Assignment: Every record should be restated exactly, with no images included.

(Records from a dataset)
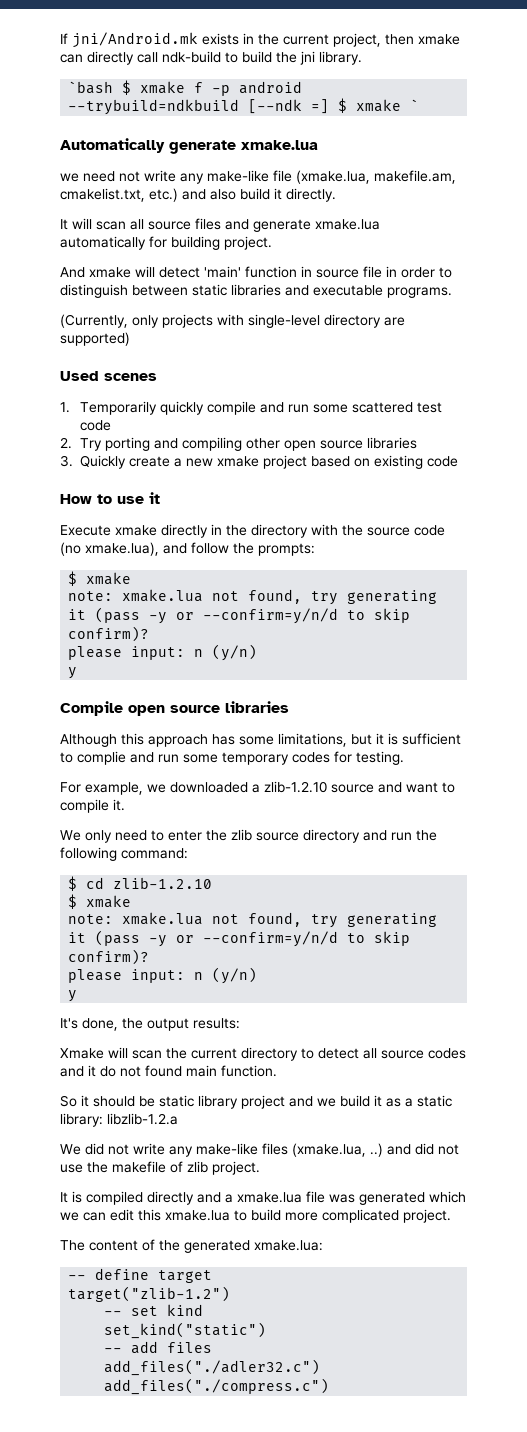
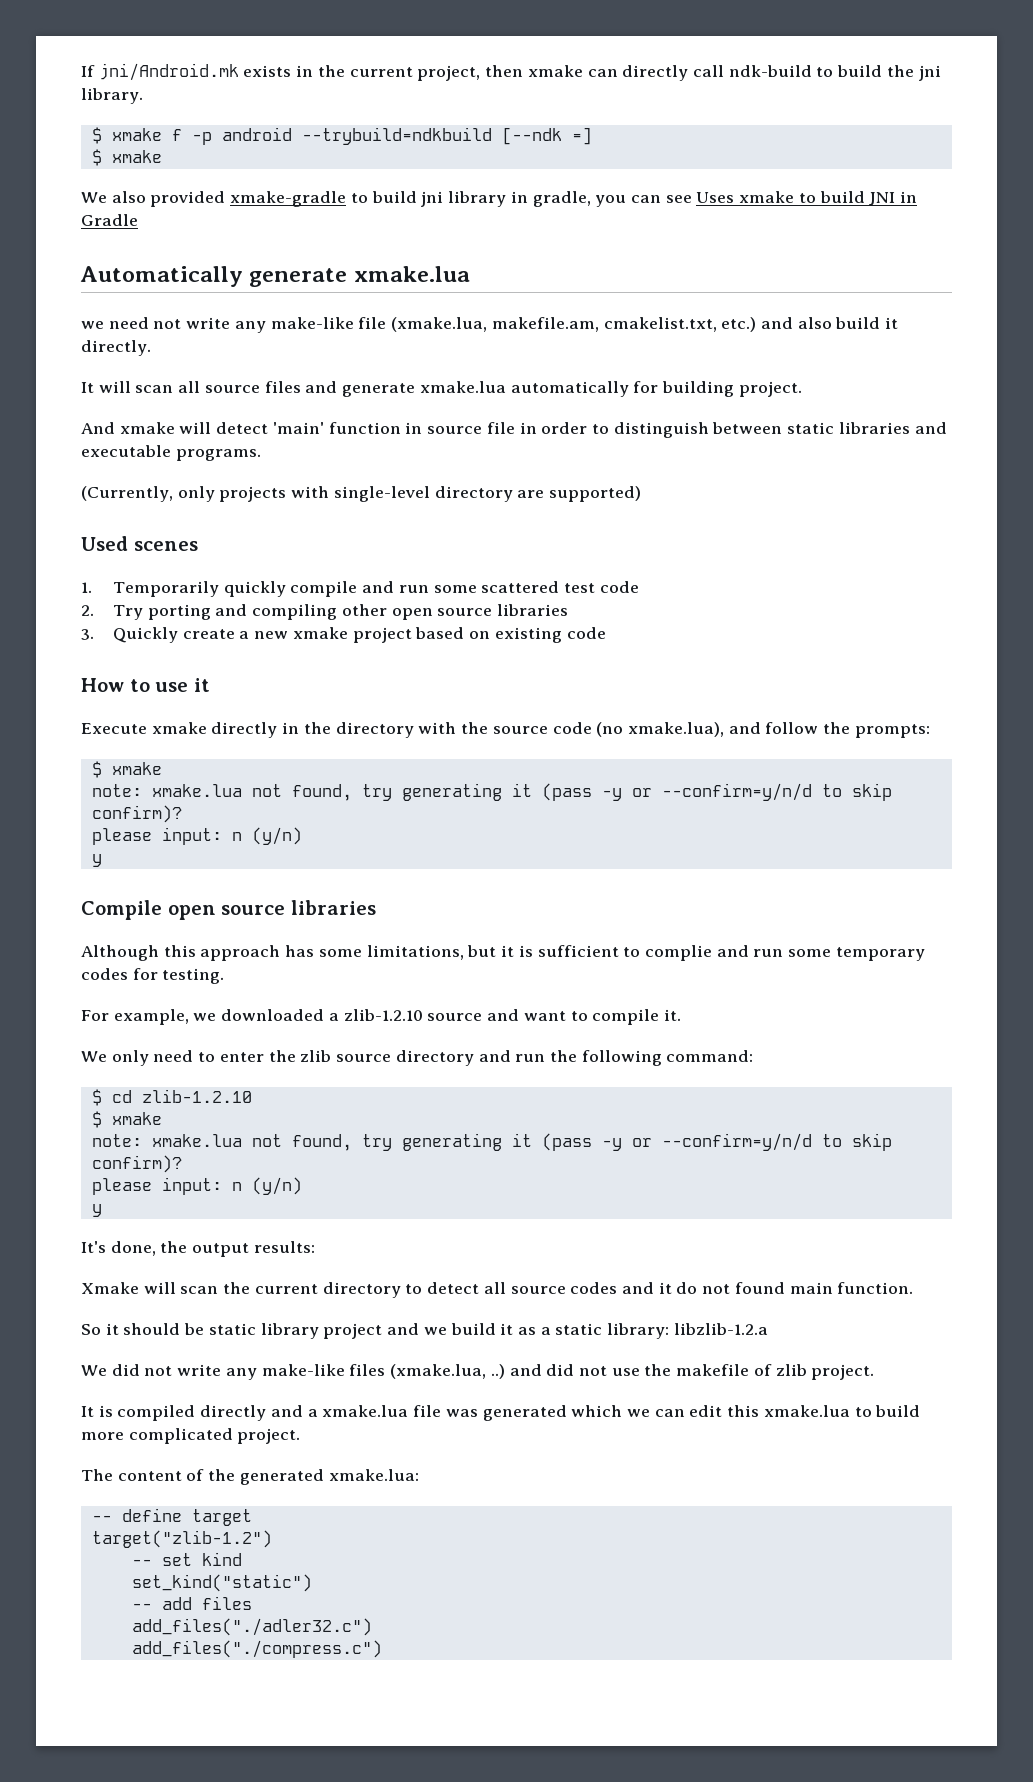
- `bash $ xmake f -p android --trybuild=ndkbuild [--ndk =] $ xmake `
+ $ xmake f -p android --trybuild=ndkbuild [--ndk =]
+ $ xmake
+ We also provided xmake-gradle to build jni library in gradle, you can see Uses xmake to build JNI in Gradle

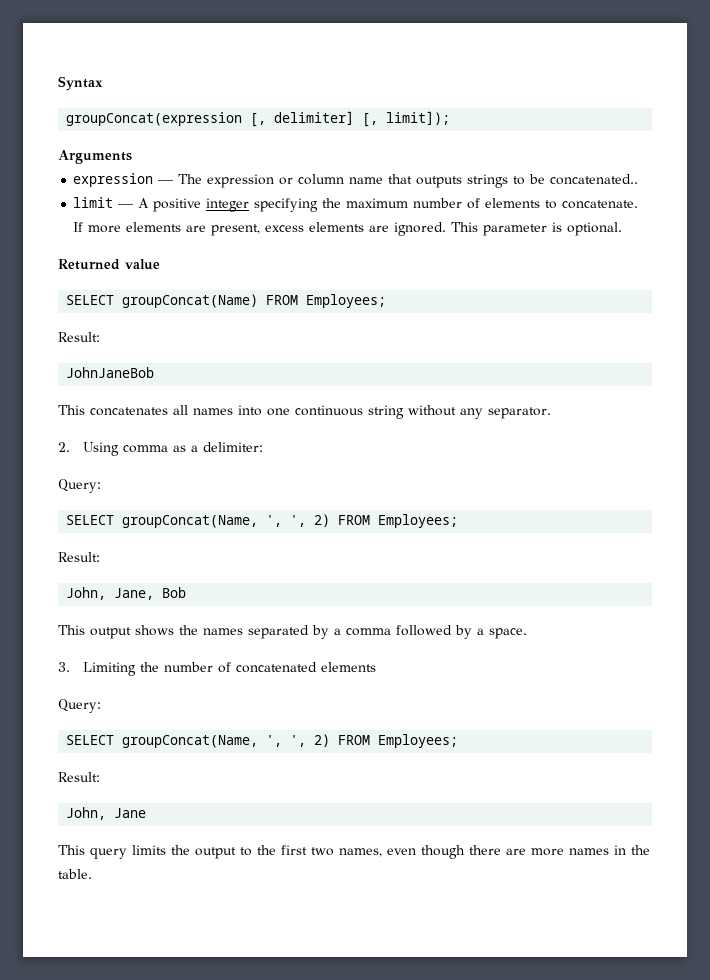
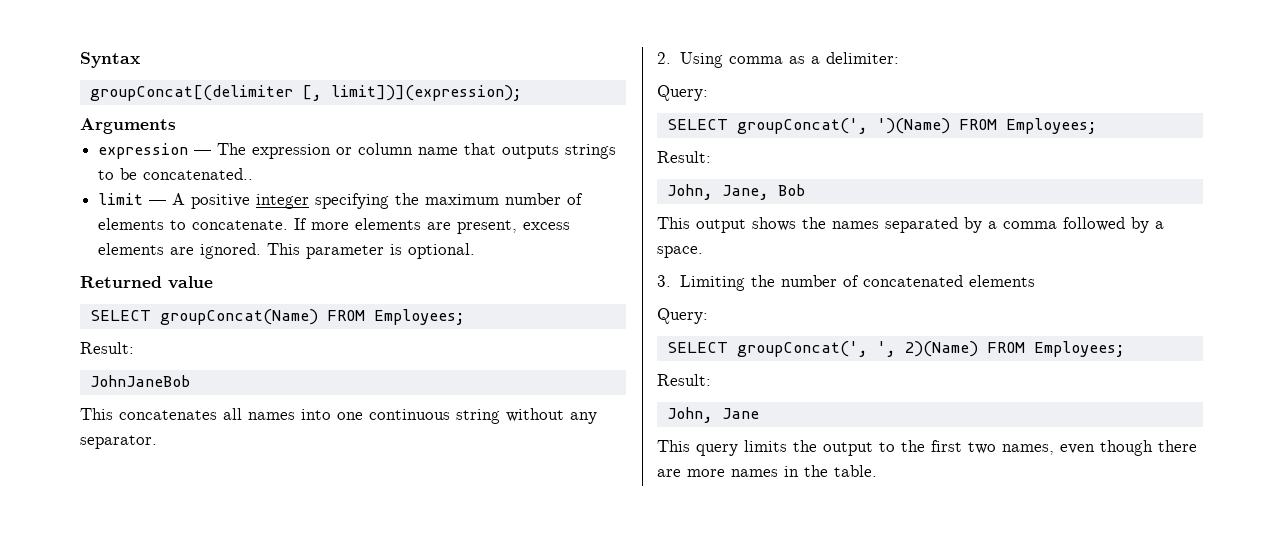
- groupConcat(expression [, delimiter] [, limit]);
+ groupConcat[(delimiter [, limit])](expression);
  2. Using comma as a delimiter:
  Query:
- SELECT groupConcat(Name, ', ', 2) FROM Employees;
+ SELECT groupConcat(', ')(Name) FROM Employees;
  3. Limiting the number of concatenated elements
  Query:
- SELECT groupConcat(Name, ', ', 2) FROM Employees;
+ SELECT groupConcat(', ', 2)(Name) FROM Employees;

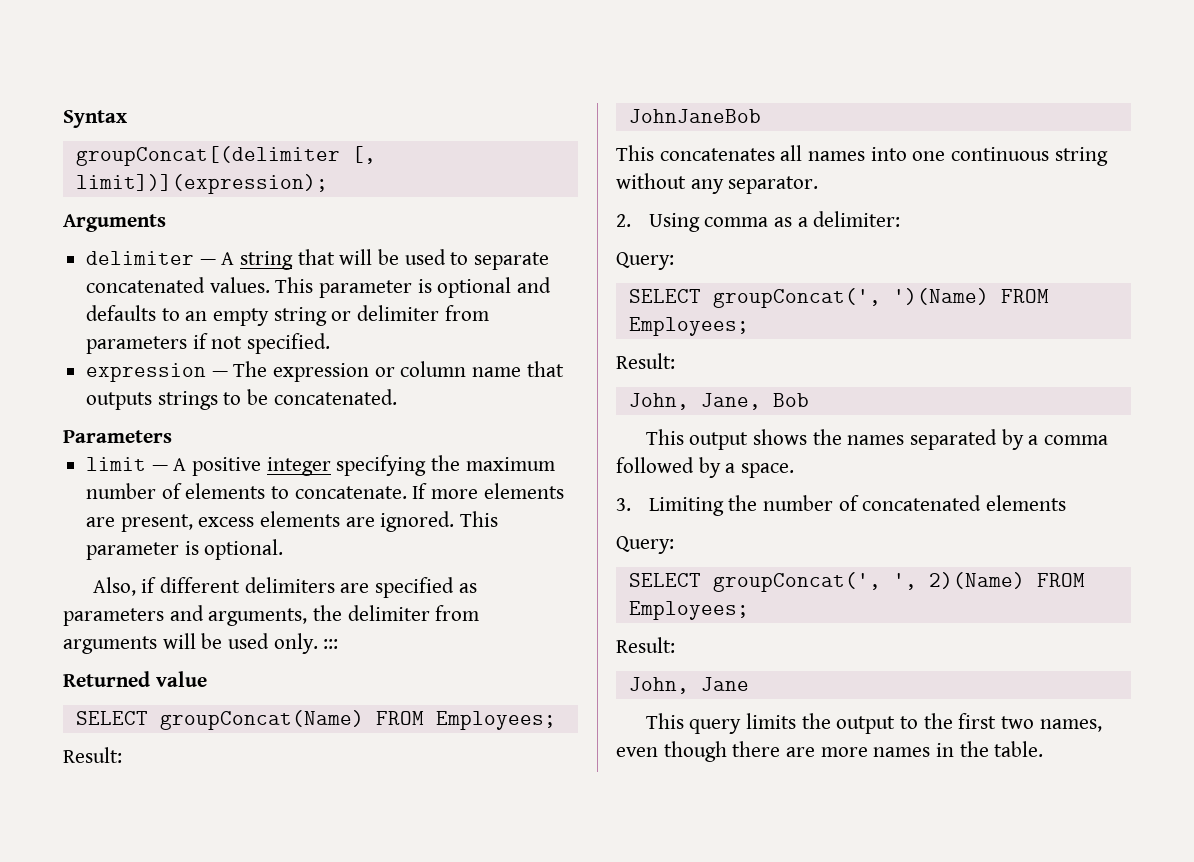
+ delimiter — A string that will be used to separate concatenated values. This parameter is optional and defaults to an empty string or delimiter from parameters if not specified.
- expression — The expression or column name that outputs strings to be concatenated..
+ expression — The expression or column name that outputs strings to be concatenated.
+ Parameters
+ Also, if different delimiters are specified as parameters and arguments, the delimiter from arguments will be used only. :::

Finished task:
- `bash $ xmake f -p android --trybuild=ndkbuild [--ndk =] $ xmake `
+ $ xmake f -p android --trybuild=ndkbuild [--ndk =]
+ $ xmake
+ We also provided xmake-gradle to build jni library in gradle, you can see Uses xmake to build JNI in Gradle

- groupConcat(expression [, delimiter] [, limit]);
+ groupConcat[(delimiter [, limit])](expression);
  2. Using comma as a delimiter:
  Query:
- SELECT groupConcat(Name, ', ', 2) FROM Employees;
+ SELECT groupConcat(', ')(Name) FROM Employees;
  3. Limiting the number of concatenated elements
  Query:
- SELECT groupConcat(Name, ', ', 2) FROM Employees;
+ SELECT groupConcat(', ', 2)(Name) FROM Employees;

+ delimiter — A string that will be used to separate concatenated values. This parameter is optional and defaults to an empty string or delimiter from parameters if not specified.
- expression — The expression or column name that outputs strings to be concatenated..
+ expression — The expression or column name that outputs strings to be concatenated.
+ Parameters
+ Also, if different delimiters are specified as parameters and arguments, the delimiter from arguments will be used only. :::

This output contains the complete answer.